To learn more about the device, we focused on the other file we got and followed the flow of data inside logisim.

After reading a block of 21 bits from memory (3 bits are discarded), the data is passed to a piece of logic that breaks apart the instruction in 3 parts like we assumed. While we initially thought the other parts to be reg and data, not all instructions use this format. So, we started to think of them as the first and second argument, although they are more commonly called operands when talking about assembly. Then the parts are fed into the CU and we took a look inside. Here we see the IR data line which contains the byescode for the instruction itself. If we look at one of the the multiplexers on the left and follow the trace, we can find out what IR value decodes to what instruction. In this case we can see that the IR value for JMP is 5. Some of the instructions are grouped, so we have to look inside to find out the real encoding. The arithmetic operations are grouped in the ALU. If we go to the ALU view, we see that the instructions are again selected using a multiplexer and that for example, the IR value for SUB is 2. Conditional jumps are also grouped, but selected using a slightly different method, these are using AND and NOT gates. The NOT gates signal a 0 here, so reading up you can see that JG would be encoded as `01000` or 8. We decode the sub-instructions inside the `ALU` and `CJMP` until we cover all instruction used in the program we needed to assemble.
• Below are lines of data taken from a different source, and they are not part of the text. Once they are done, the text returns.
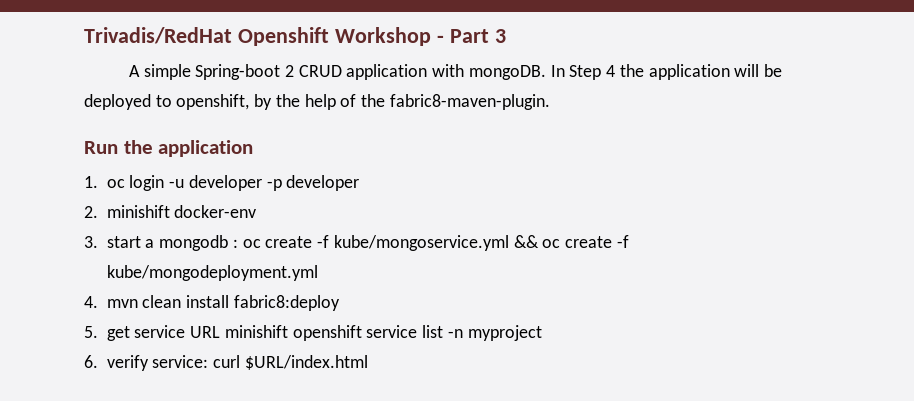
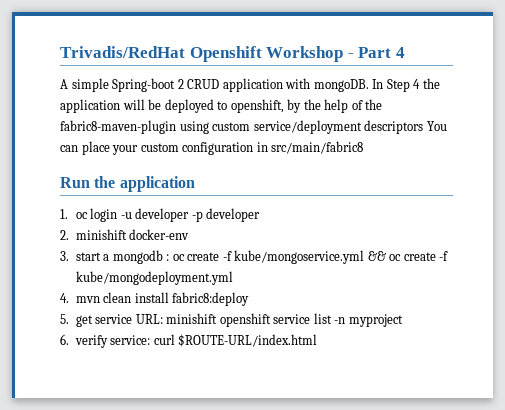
[494,29,506,43] 3 -> [395,47,405,58] 4
[389,94,550,110] fabric8-maven-plugin. -> [60,120,447,134] [60,141,364,155] fabric8-maven-plugin using custom service/deployment descriptors You can place your custom configuration in src/main/fabric8
[190,326,221,338] URL -> [135,314,163,324] URL:
[244,355,368,370] $URL/index.html -> [178,334,318,347] $ROUTE-URL/index.html

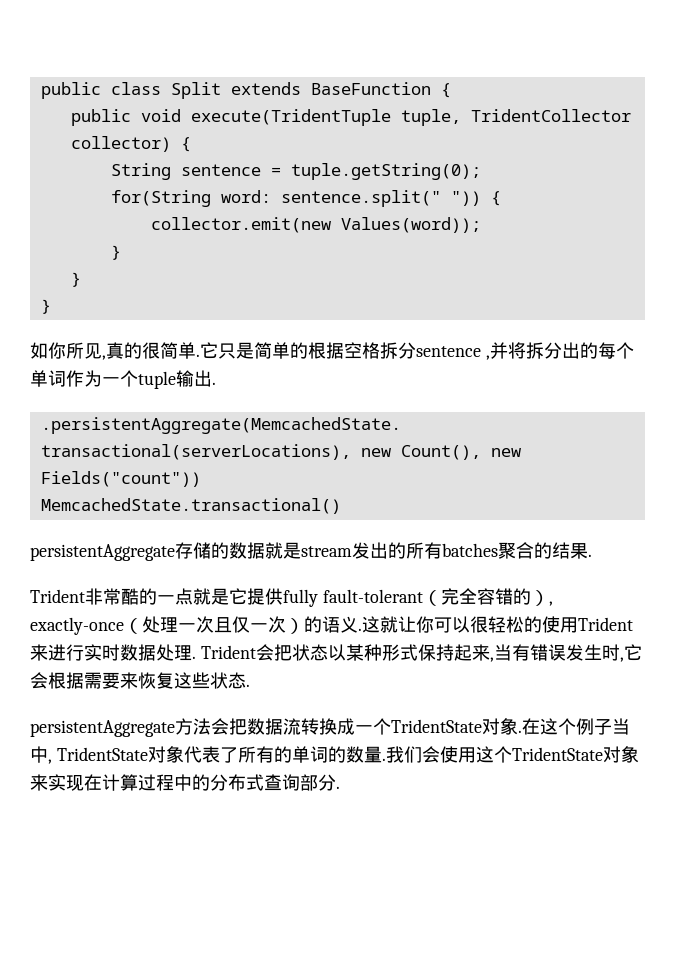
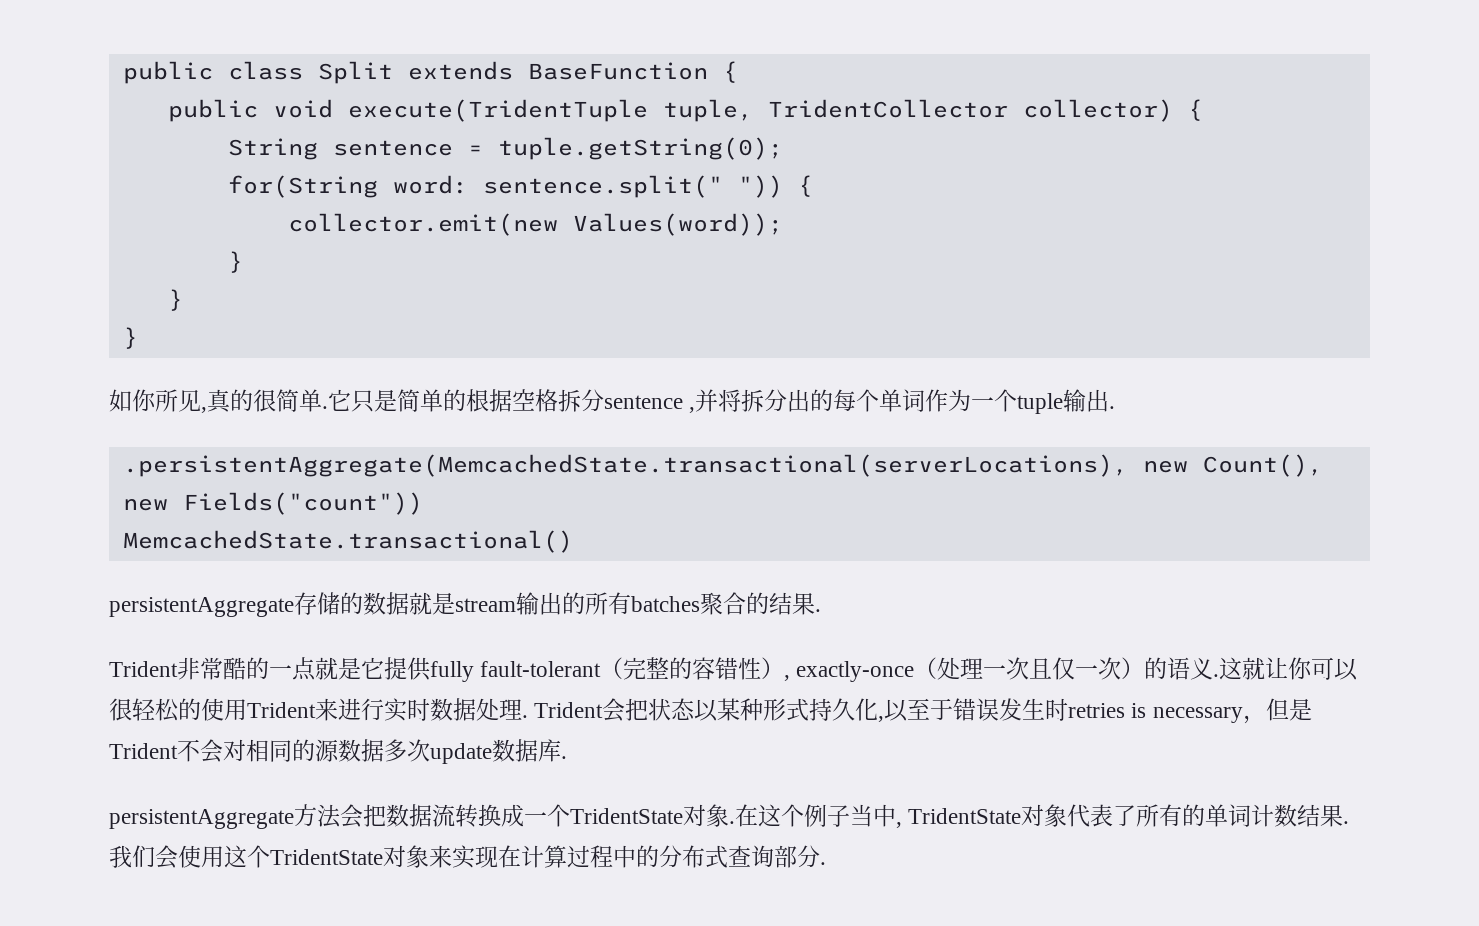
[352,542,370,559] 发 -> [516,592,539,615] 输
[458,588,531,605] 全容错的 -> [646,657,762,680] 整的容错性
[417,644,642,662] [30,672,246,689] 保持起来,当有错误发生时,它会根据需要来恢复这些状态 -> [809,698,1312,724] [109,739,561,764] 持久化,以至于错误发生时retries is necessary，但是Trident不会对相同的源数据多次update数据库
[327,746,382,763] 的数量 -> [1251,804,1344,827] 计数结果

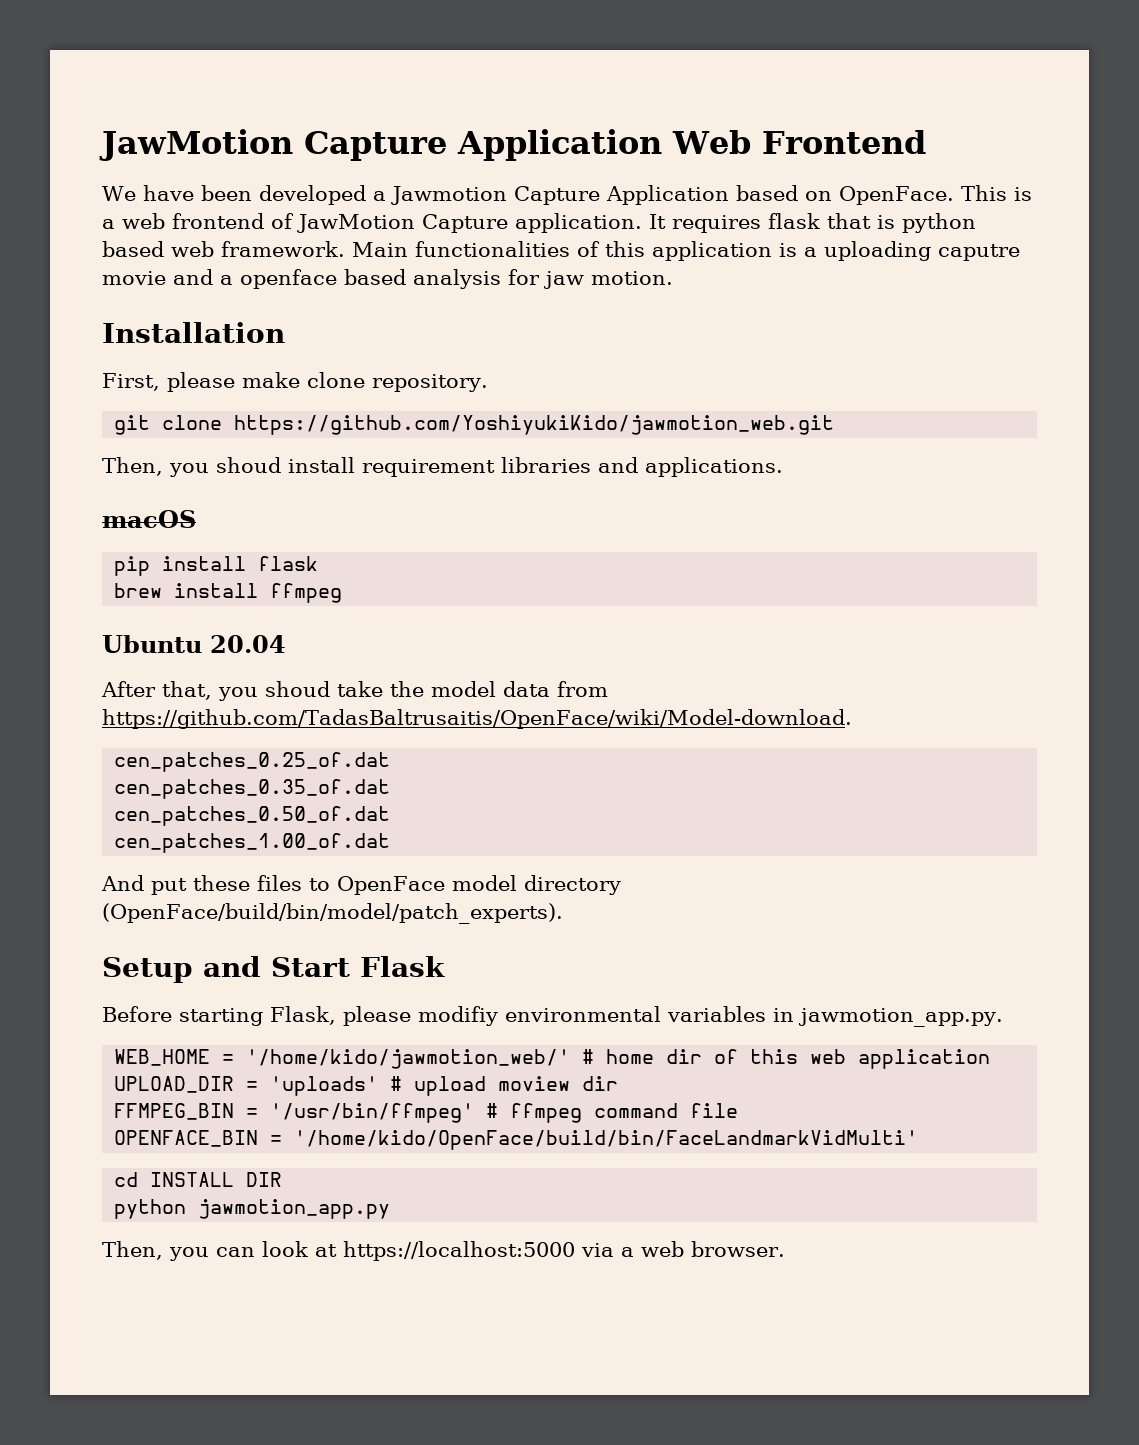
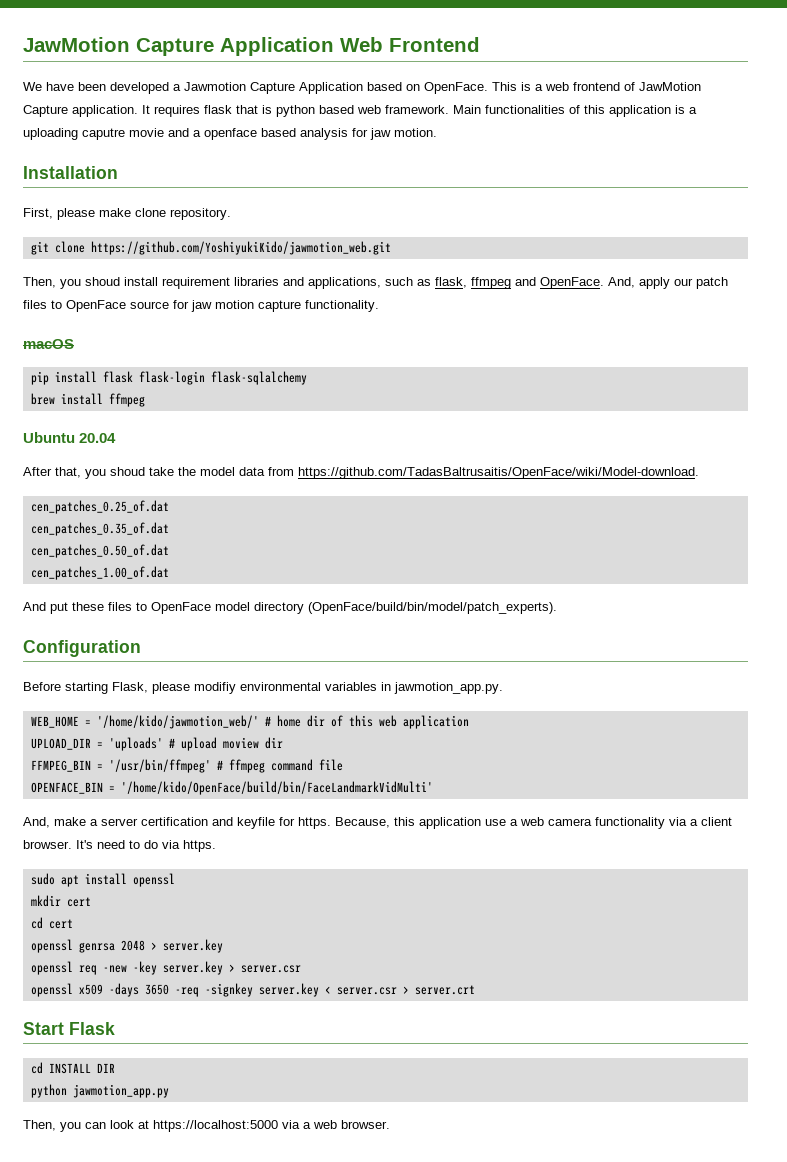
[645,457,783,477] applications. -> [308,277,728,289] [23,300,379,312] applications, such as flask, ffmpeg and OpenFace. And, apply our patch files to OpenFace source for jaw motion capture functionality.
(319, 563) none -> [138,371,307,385] flask-login flask-sqlalchemy
[102,956,445,983] Setup and Start Flask -> [23,640,141,657] Configuration
(919, 1140) none -> [23,817,732,829] [23,840,216,852] [30,873,175,887] [30,895,91,907] [30,917,73,929] [30,939,223,953] [30,961,301,975] [30,983,475,997] [23,1022,115,1035] // And, make a server certification and keyfile for https. Because, this application use a web camera functionality via a client browser. It's need to do via https. // sudo apt install openssl // mkdir cert // cd cert // openssl genrsa 2048 > server.key // openssl req -new -key server.key > server.csr // openssl x509 -days 3650 -req -signkey server.key < server.csr > server.crt // Start Flask

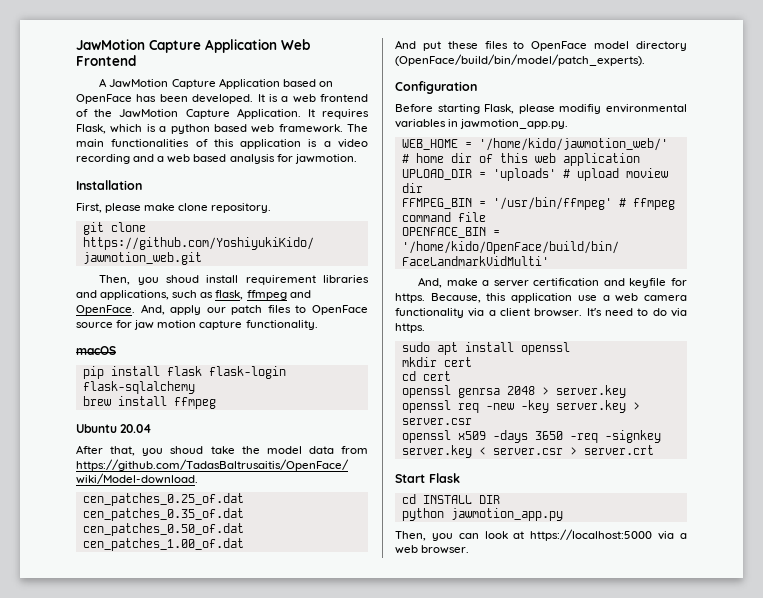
[23,82,517,94] We have been developed a Jawmotion Capture Application based on OpenFace. This -> [99,78,333,89] [76,94,265,104] A JawMotion Capture Application based on OpenFace has been developed. It
[639,82,701,91] [23,105,138,117] JawMotion Capture application. -> [94,108,301,119] the JawMotion Capture Application.
[204,105,272,114] flask that is -> [76,124,167,134] Flask, which is a
[453,105,481,114] Main -> [347,124,368,132] [76,139,104,147] The main
[23,128,164,140] uploading caputre movie -> [337,139,368,148] [76,154,130,164] video recording
[204,128,257,140] openface -> [167,154,191,163] web
[370,128,437,140] jaw motion. -> [294,154,357,164] jawmotion.

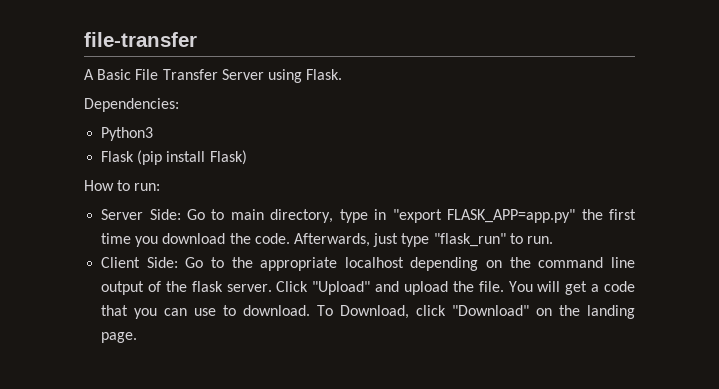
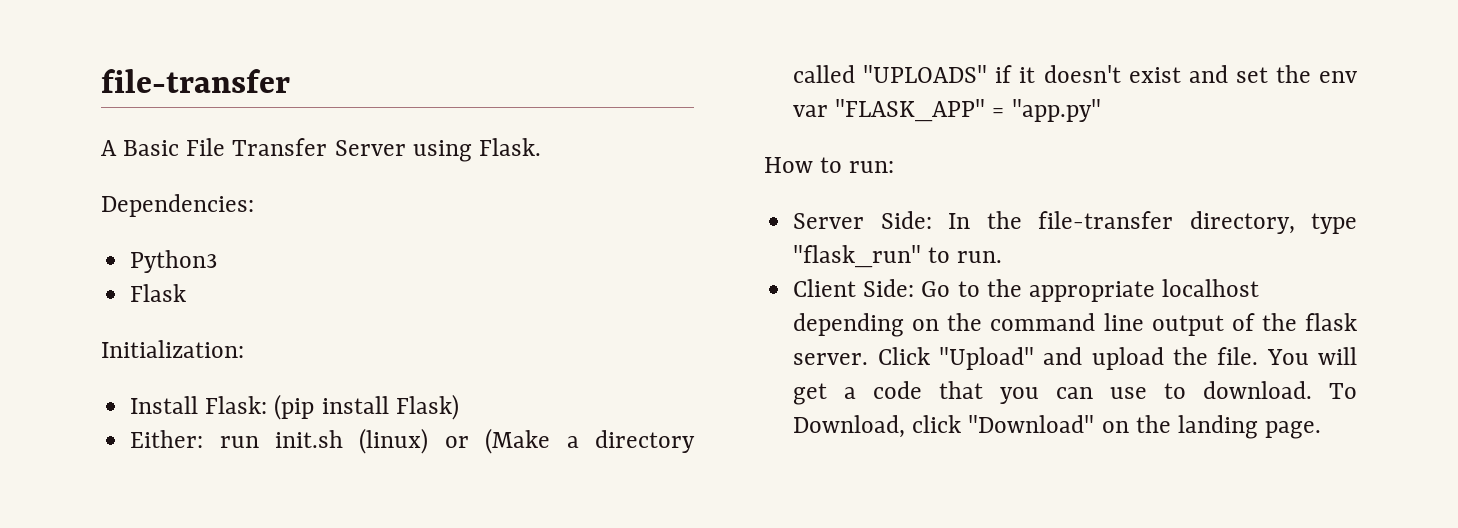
(135, 156) none -> [101,340,244,358] [130,396,268,414] // Initialization: // Install Flask:
(247, 157) none -> [130,428,695,454] [793,65,1357,83] [793,99,1101,122] // Either: run init.sh (linux) or (Make a directory called "UPLOADS" if it doesn't exist and set the env var "FLASK_APP" = "app.py"
[186,209,636,223] [101,233,399,247] Go to main directory, type in "export FLASK_APP=app.py" the first time you download the code. Afterwards, just -> [948,211,1295,234] In the file-transfer directory,

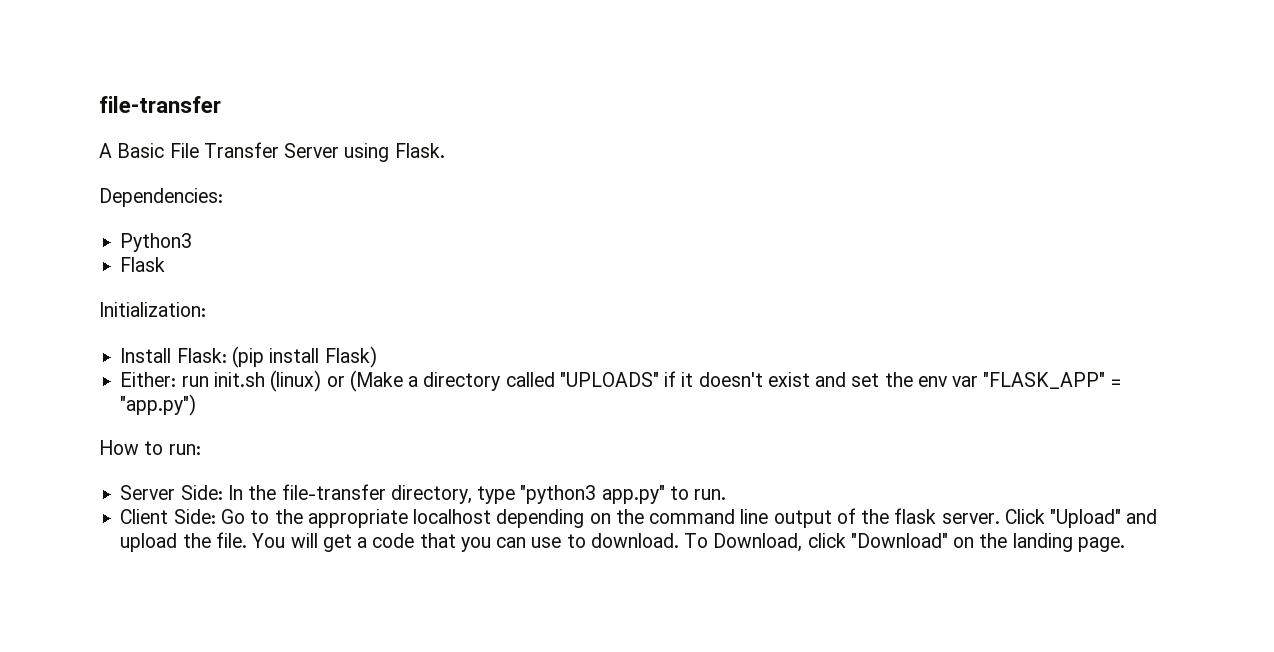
[1011,99,1101,122] "app.py" -> [120,394,197,416] "app.py")
[793,245,922,268] "flask_run" -> [520,485,665,504] "python3 app.py"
Finally, we used the information we gathered to write a python script that could assemble the instructions. We loaded the resulting bytecode into memory and waited a few minutes without any visible result, then we changed the emulation speed from the default 16Hz to 2048 KHz and slowly got the flag! ## The assembler and assembly

The assembler first prepossesses the assembly to replace labels with absolute addresses and standardizes the operands. After this the assembler only had to put the binary values corresponding to the instructions and operands together and format it like a logisim memory image.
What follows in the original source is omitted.